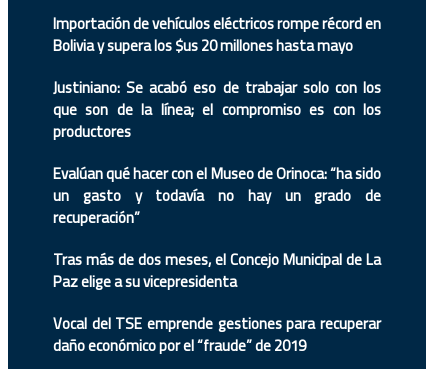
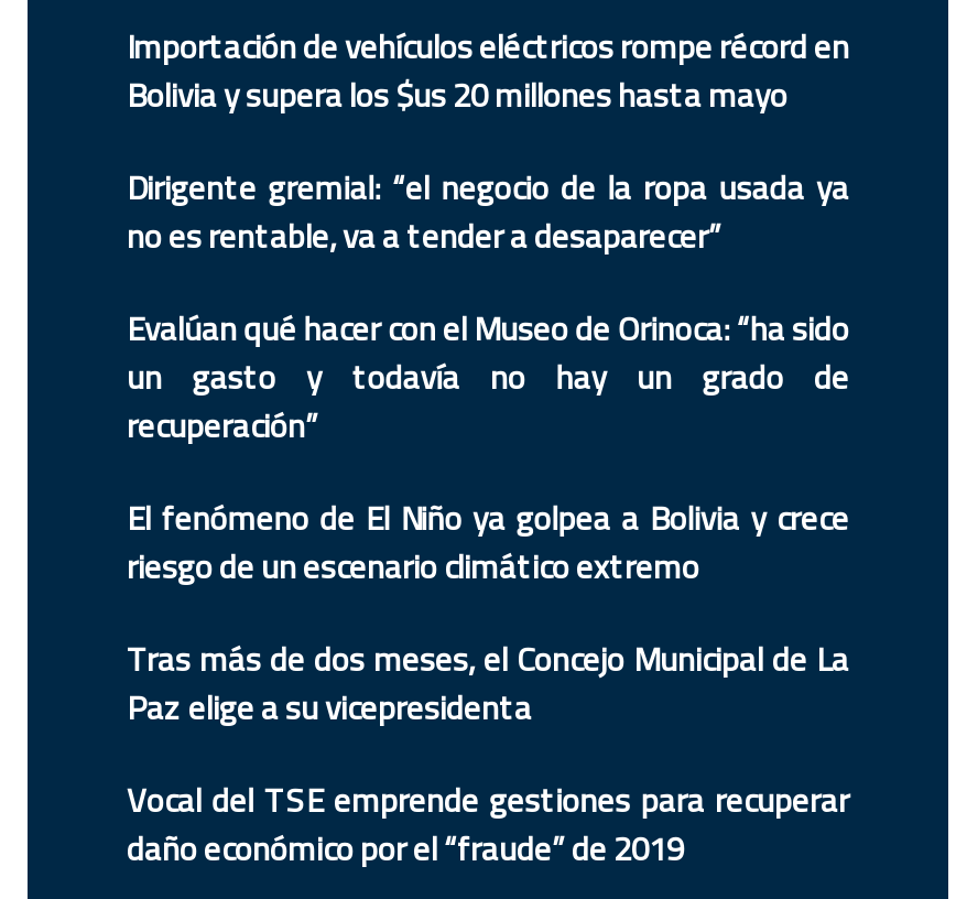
[53,73,381,146] Justiniano: Se acabó eso de trabajar solo con los | que son de la línea; el compromiso es con los | productores -> [127,156,849,269] Dirigente gremial: “el negocio de la ropa usada ya | no es rentable, va a tender a desaparecer”
moved [53,159,381,210] -> [127,297,849,410]: Evalúan qué hacer con el Museo de Orinoca: “ha sido | un gasto y todavía no hay un grado de
none -> [127,487,849,599] El fenómeno de El Niño ya golpea a Bolivia y crece | riesgo de un escenario climático extremo

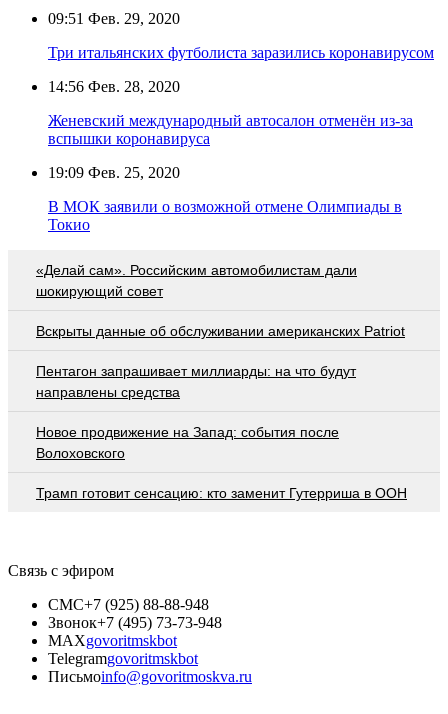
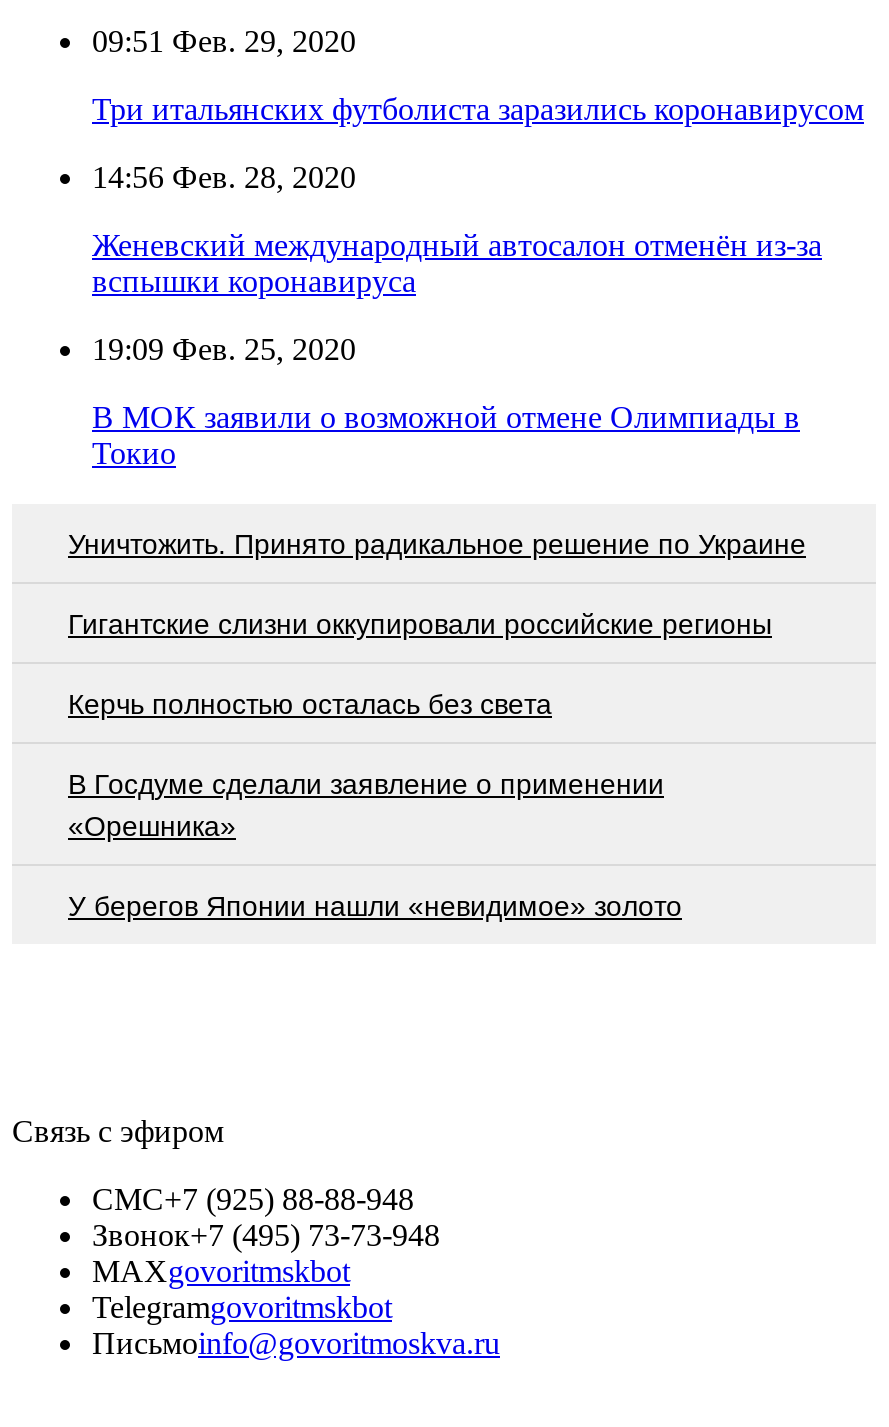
[36,262,357,299] «Делай сам». Российским автомобилистам дали | шокирующий совет -> [68,527,806,559] Уничтожить. Принято радикальное решение по Украине
[36,323,405,339] Вскрыты данные об обслуживании американских Patriot -> [68,607,772,639] Гигантские слизни оккупировали российские регионы
[36,363,356,400] Пентагон запрашивает миллиарды: на что будут | направлены средства -> [68,687,552,719] Керчь полностью осталась без света
[36,424,339,461] Новое продвижение на Запад: события после | Волоховского -> [68,767,664,841] В Госдуме сделали заявление о применении | «Орешника»
[36,485,407,501] Трамп готовит сенсацию: кто заменит Гутерриша в ООН -> [68,889,682,921] У берегов Японии нашли «невидимое» золото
--- --- ---
In copying the listing, reproduce each line exactly and omit the pictures.

### EXERCISE ANSWER
[53,73,381,146] Justiniano: Se acabó eso de trabajar solo con los | que son de la línea; el compromiso es con los | productores -> [127,156,849,269] Dirigente gremial: “el negocio de la ropa usada ya | no es rentable, va a tender a desaparecer”
moved [53,159,381,210] -> [127,297,849,410]: Evalúan qué hacer con el Museo de Orinoca: “ha sido | un gasto y todavía no hay un grado de
none -> [127,487,849,599] El fenómeno de El Niño ya golpea a Bolivia y crece | riesgo de un escenario climático extremo

[36,262,357,299] «Делай сам». Российским автомобилистам дали | шокирующий совет -> [68,527,806,559] Уничтожить. Принято радикальное решение по Украине
[36,323,405,339] Вскрыты данные об обслуживании американских Patriot -> [68,607,772,639] Гигантские слизни оккупировали российские регионы
[36,363,356,400] Пентагон запрашивает миллиарды: на что будут | направлены средства -> [68,687,552,719] Керчь полностью осталась без света
[36,424,339,461] Новое продвижение на Запад: события после | Волоховского -> [68,767,664,841] В Госдуме сделали заявление о применении | «Орешника»
[36,485,407,501] Трамп готовит сенсацию: кто заменит Гутерриша в ООН -> [68,889,682,921] У берегов Японии нашли «невидимое» золото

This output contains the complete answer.